## INSTRUCTIONS FOR THE TASK:
Your output should be the entries below, from the first line up to and including the line with "(898, 120) none", reproduced exactly and with no other lines.

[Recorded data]
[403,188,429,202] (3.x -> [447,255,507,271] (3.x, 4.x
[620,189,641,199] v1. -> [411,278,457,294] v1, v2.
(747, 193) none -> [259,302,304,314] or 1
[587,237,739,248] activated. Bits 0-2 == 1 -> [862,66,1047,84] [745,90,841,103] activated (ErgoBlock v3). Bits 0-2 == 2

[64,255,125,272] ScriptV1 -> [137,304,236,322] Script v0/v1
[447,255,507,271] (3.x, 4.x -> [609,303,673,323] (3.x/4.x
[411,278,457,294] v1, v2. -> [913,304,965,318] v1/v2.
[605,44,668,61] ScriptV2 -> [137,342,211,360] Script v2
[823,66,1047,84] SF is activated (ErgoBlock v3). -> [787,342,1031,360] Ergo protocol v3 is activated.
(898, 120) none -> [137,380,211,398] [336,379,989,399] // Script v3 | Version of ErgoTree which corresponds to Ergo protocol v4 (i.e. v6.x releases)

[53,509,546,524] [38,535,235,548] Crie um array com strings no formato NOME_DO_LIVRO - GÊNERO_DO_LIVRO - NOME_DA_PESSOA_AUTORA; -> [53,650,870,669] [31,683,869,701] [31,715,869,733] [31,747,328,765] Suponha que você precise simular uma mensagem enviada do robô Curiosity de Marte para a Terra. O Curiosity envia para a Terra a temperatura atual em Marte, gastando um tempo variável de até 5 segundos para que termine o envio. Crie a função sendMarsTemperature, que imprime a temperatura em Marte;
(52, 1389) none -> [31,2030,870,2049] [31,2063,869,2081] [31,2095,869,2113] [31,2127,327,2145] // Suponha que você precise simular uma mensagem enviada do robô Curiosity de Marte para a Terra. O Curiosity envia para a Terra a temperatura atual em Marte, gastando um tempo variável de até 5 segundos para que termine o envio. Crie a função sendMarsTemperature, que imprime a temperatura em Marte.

## RESULT OF THIS TASK:
[403,188,429,202] (3.x -> [447,255,507,271] (3.x, 4.x
[620,189,641,199] v1. -> [411,278,457,294] v1, v2.
(747, 193) none -> [259,302,304,314] or 1
[587,237,739,248] activated. Bits 0-2 == 1 -> [862,66,1047,84] [745,90,841,103] activated (ErgoBlock v3). Bits 0-2 == 2

[64,255,125,272] ScriptV1 -> [137,304,236,322] Script v0/v1
[447,255,507,271] (3.x, 4.x -> [609,303,673,323] (3.x/4.x
[411,278,457,294] v1, v2. -> [913,304,965,318] v1/v2.
[605,44,668,61] ScriptV2 -> [137,342,211,360] Script v2
[823,66,1047,84] SF is activated (ErgoBlock v3). -> [787,342,1031,360] Ergo protocol v3 is activated.
(898, 120) none -> [137,380,211,398] [336,379,989,399] // Script v3 | Version of ErgoTree which corresponds to Ergo protocol v4 (i.e. v6.x releases)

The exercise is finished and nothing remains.